When Hugh came back she set him to work at the carpet and went to the kitchen to look after things there. Nathan had offered to keep Jack when he heard of the unexpected work his mother was going to have thrust upon her, and Hugh, remembering Elizabeth's relieved expression when he had offered to bring the child, was only too glad to leave him in such good hands.

"How long is that child going to stay at Hornby's?" John demanded the next morning. He set the heavy cream jar on the table and faced Elizabeth, who was kneading the bread on the big bread-board which rested on the top of the flour barrel.

"I don't know--till Uncle Nate gets time to bring him home to-day, I suppose."

Elizabeth did not look up.

"Well, I don't want this thing to happen again. A child that age has no business away from home. What was your idea, anyhow?"

"Ask Hugh. I didn't have anything to do with it. I didn't even know it till he got back. He knew you had engaged the shellers without giving me any notice, and he knew I had too much for any woman to do. Uncle Nate knew it too. Go on, and don't bother me this morning; I'm so tired I can't talk about it, anyhow."

John Hunter was instantly apologetic.

"Oh, well, if Hugh did it I suppose he meant well. He got off all right. I look for some results with that Mitchell County land if he goes into it right. I'll send the cattle down as soon as he has time to get the fences in line and a man to look after them. I brought this cream up; it won't keep any longer."

John lifted the lid of the cream jar and sniffed with disapproval. "I'll just put it into the churn for you."

"Oh, dear! what did you bring it up for to-day? I can't churn with all I've got to do. Take it back."

"It won't keep!"

"Well--I can't churn, and I won't, so there! I've got all I can do to-day. I should not have let it go, but the cleaning dragged so; besides, I didn't know I was going to have all these men to-day and I thought I could get it done. Take it back. I can't have the churn around in the way to-day. I've never let a churning go to waste in my life, but if this gets too sour it won't cost any more than to have hired a girl to help with the work this week. Go on, and take it to the cellar and let me alone."

Elizabeth turned her back to show him that the argument was over, and did not see that he went out without it, leaving it on the back of the one small kitchen table she had. The pies she had just finished baking were ready to be taken from the oven, and when she turned to put them on the table she was confronted by the cream jar. The table was not large and she must have room for the food to be cooked that day, so Elizabeth lifted the heavy jar from the table and, after the pies were out, brought the churn. She could not carry it to the cellar again and there was no other way.

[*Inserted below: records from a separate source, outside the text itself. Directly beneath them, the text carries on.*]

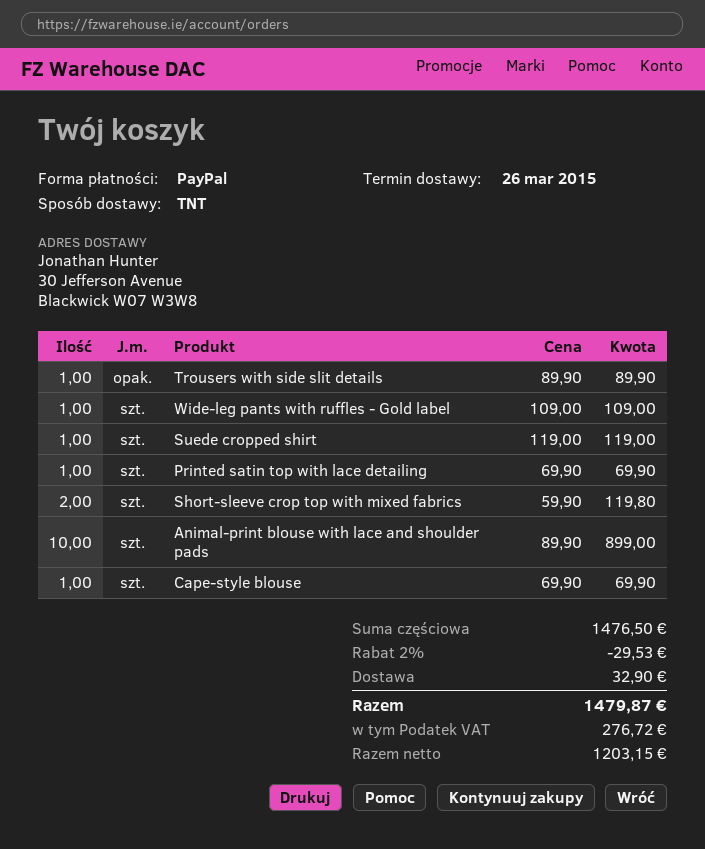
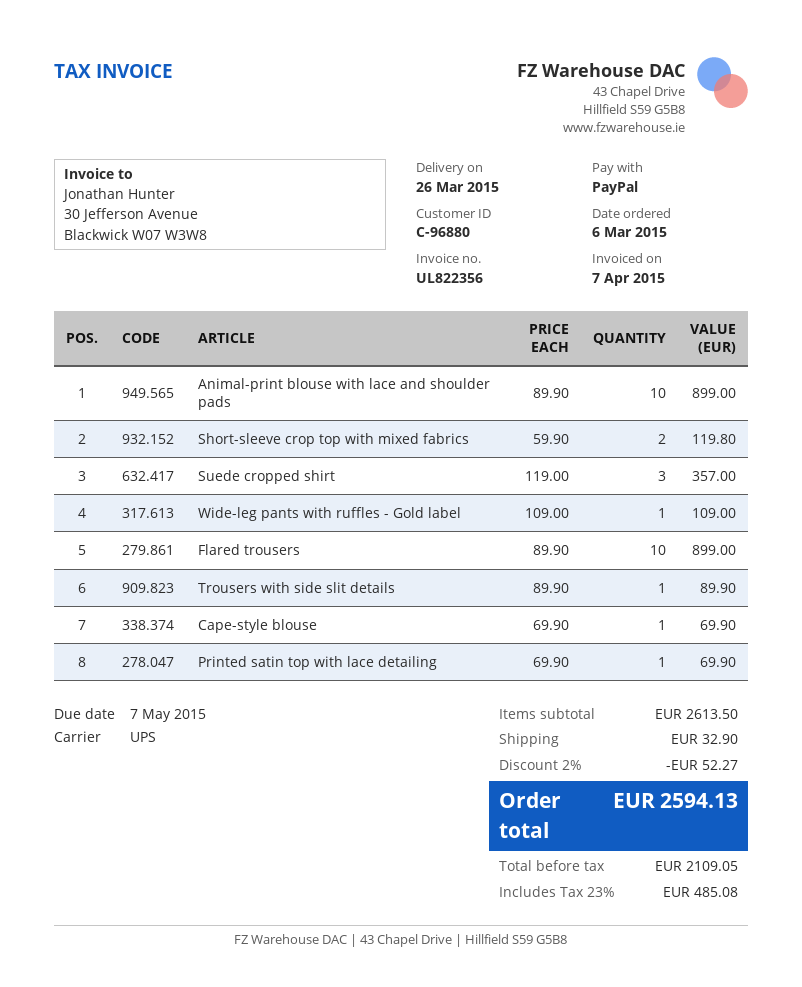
shipping method: TNT -> UPS
Suede cropped shirt: 1 x 119.00 = 119.00 -> 3 x 119.00 = 357.00
Flared trousers: none -> 10 x 89.90 = 899.00
subtotal: 1476.50 -> 2613.50
discount: 2% = 29.53 -> 2% = 52.27
net: 1203.15 -> 2109.05
tax: 276.72 -> 485.08
total: 1479.87 -> 2594.13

The sour cream refused to yield, and the girl churned on and on while she watched the dinner cook. The dinner boiled and bubbled, and the stove was working as actively in the kitchen as the corn-sheller was doing in the barnyard, when Nathan set Jack in the doorway and followed him in. Nathan sniffed appreciatively.

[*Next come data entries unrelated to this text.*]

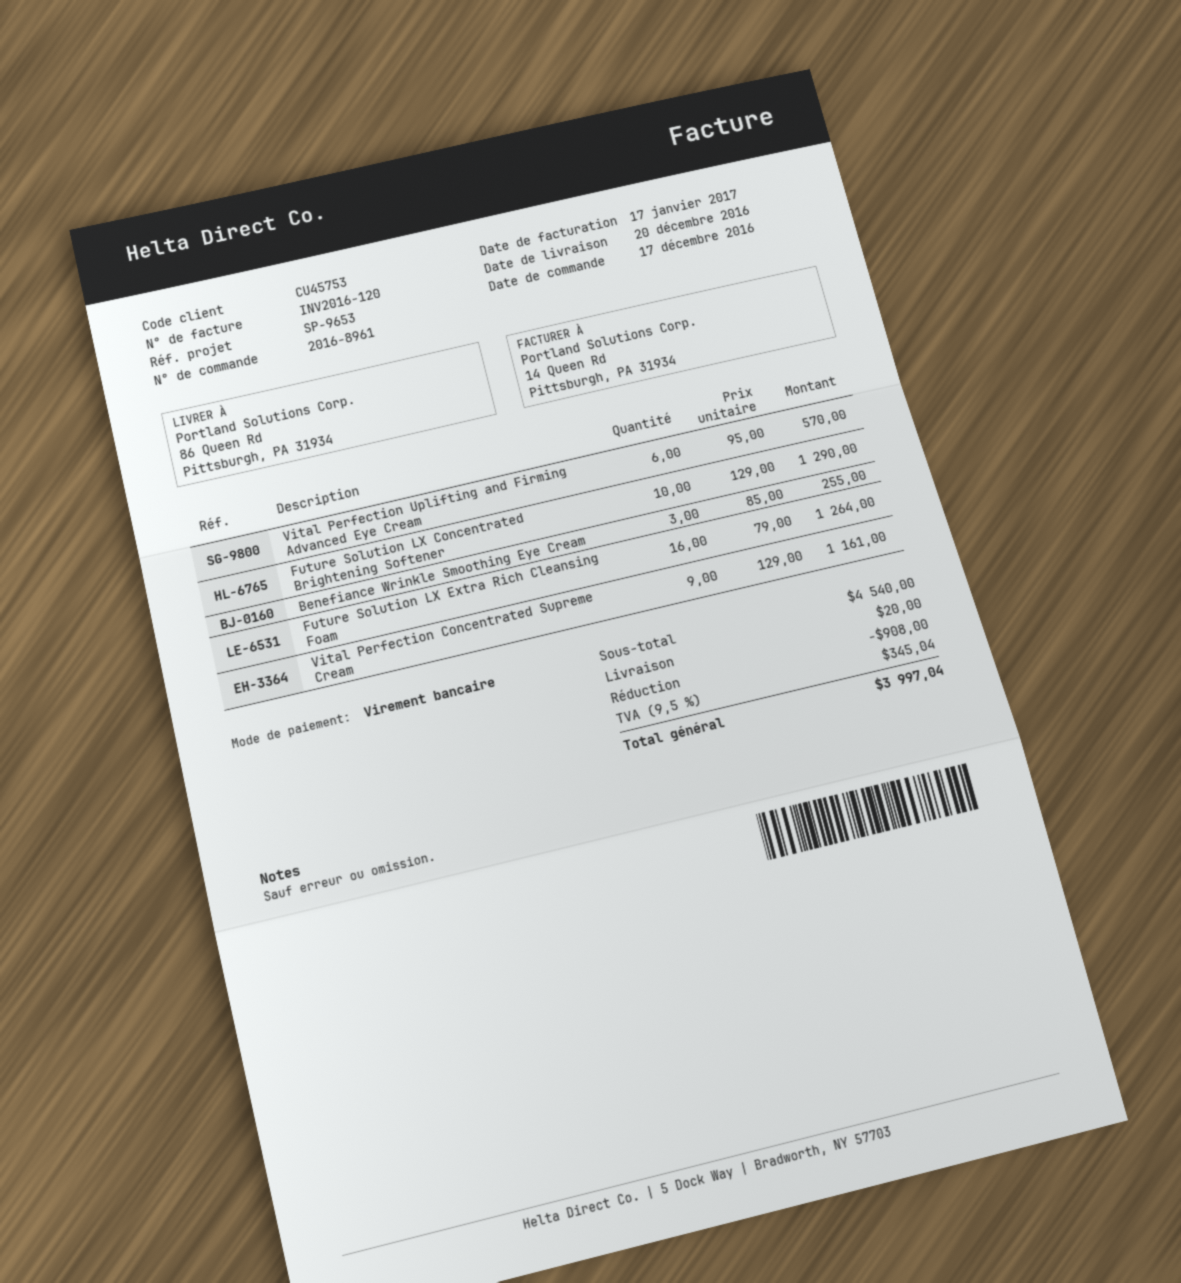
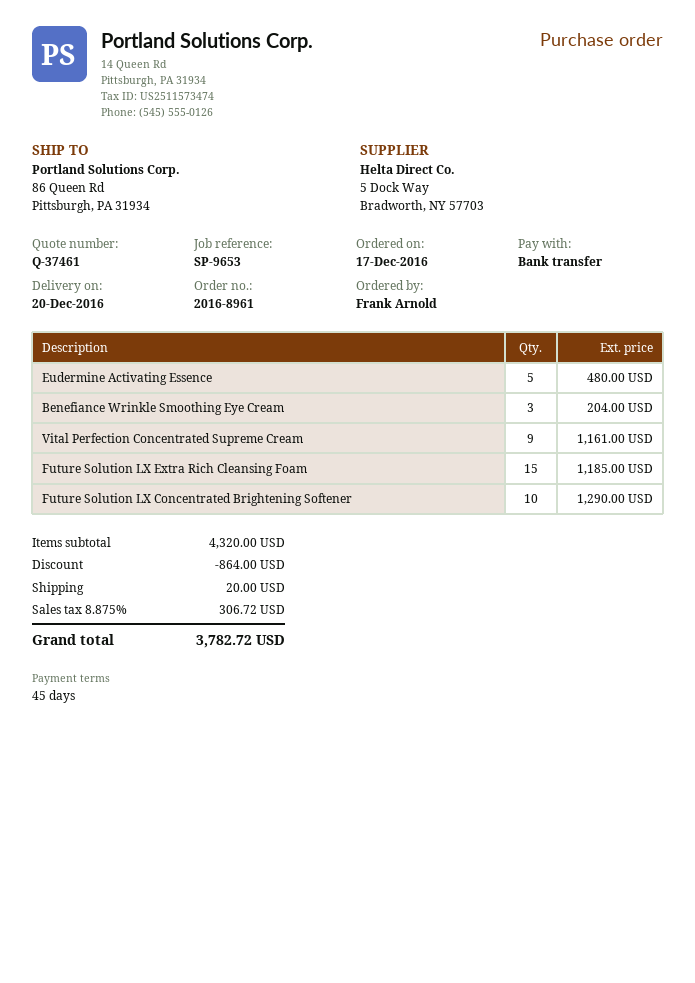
Vital Perfection Uplifting and Firming Advanced Eye Cream: 6 for 570.00 -> none
Benefiance Wrinkle Smoothing Eye Cream: 3 for 255.00 -> 3 for 204.00
Future Solution LX Extra Rich Cleansing Foam: 16 for 1264.00 -> 15 for 1185.00
Eudermine Activating Essence: none -> 5 for 480.00
subtotal: 4540.00 -> 4320.00
discount: 908.00 -> 864.00
tax: 9.5% = 345.04 -> 8.875% = 306.72
total: 3997.04 -> 3782.72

"Smells pretty good in here," he said, and then surveying the room in surprise added, "What on earth be you churnin' for? Ain't you got enough t' do, child?"

Elizabeth stooped to gather Jack into her arms and made no reply.

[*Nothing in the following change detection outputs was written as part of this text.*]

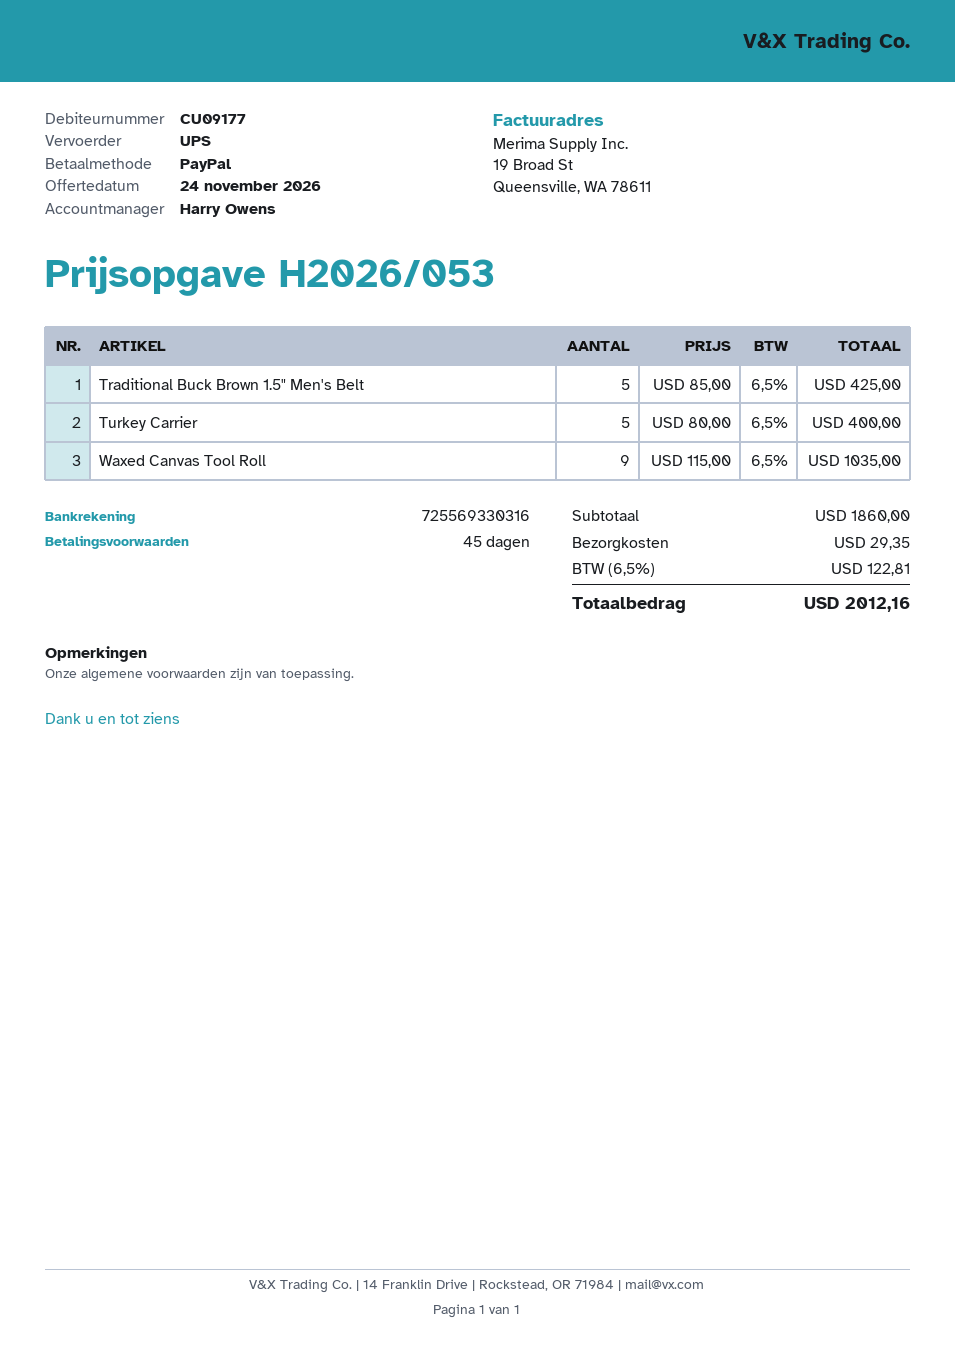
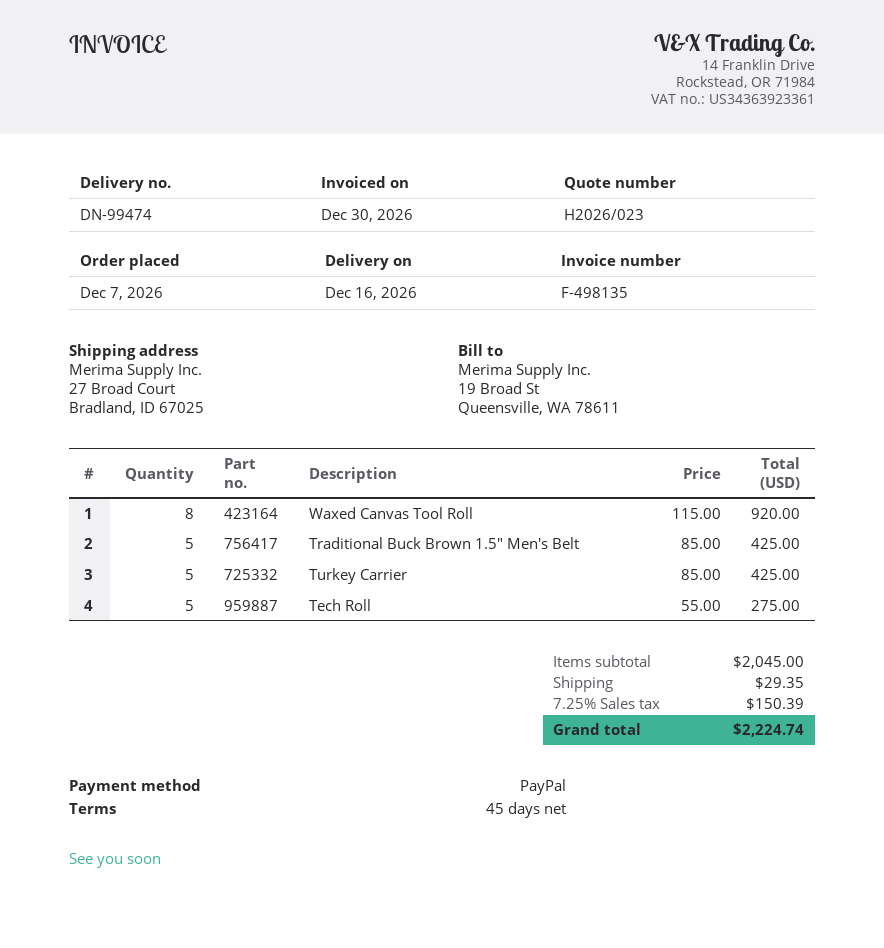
quote number: H2026/053 -> H2026/023
Turkey Carrier: 5 x 80.00 = 400.00 -> 5 x 85.00 = 425.00
Waxed Canvas Tool Roll: 9 x 115.00 = 1035.00 -> 8 x 115.00 = 920.00
Tech Roll: none -> 5 x 55.00 = 275.00
subtotal: 1860.00 -> 2045.00
tax: 6.5% = 122.81 -> 7.25% = 150.39
total: 2012.16 -> 2224.74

"It's as hot as th' devil in here," Nathan said, taking his coat off. "Here let me have a turn at that churn. You ought t' be in bed. That's where Sue'd put you if she was here."

He took the dasher into his own hand and began a brave onslaught on the over-sour cream. The butter gave signs of coming, but would not gather. He churned, and the sweat of his brow had to be wiped frequently to keep it from where he would literally have it to eat; it ran down inside his prickly blue flannel shirt, it stood out on his hair, hands and arms like dew on the morning grass, and the old man looked out to the wheezing corn-sheller and envied the men working in the cool breeze where life and courage could be sustained while one laboured.

"I wouldn't be a woman for fifty dollars a day," he announced with grim conviction. "It'd make a devil out of anybody t' work in this hell-hole. No wonder you're s' peeked, child."

* * * * *

John came back to the house almost immediately after leaving it to go to work in the afternoon.

"You'll have to bake more pies, Elizabeth. The men have been put back by a breakdown. They won't be able to get through before five or half-past," he said, coming into the kitchen to investigate the larder.

"They can't?" Elizabeth exclaimed, longing for the rest she had planned to get after the dinner work was finished.

"No. It's too bad, but it can't be helped. Now you get the oven going and I'll come in and help you about beating the eggs. You'll have to make custard pie, I guess, for there ain't enough fruit to make any more. Hurry, and I'll be in in a few minutes."

"I'm not going to make any more pies to-day," Elizabeth replied.

"You'll have to. Men like pies better than anything you could put on the table. How are you off for meat? Have you chicken enough left or shall I bring up a ham?"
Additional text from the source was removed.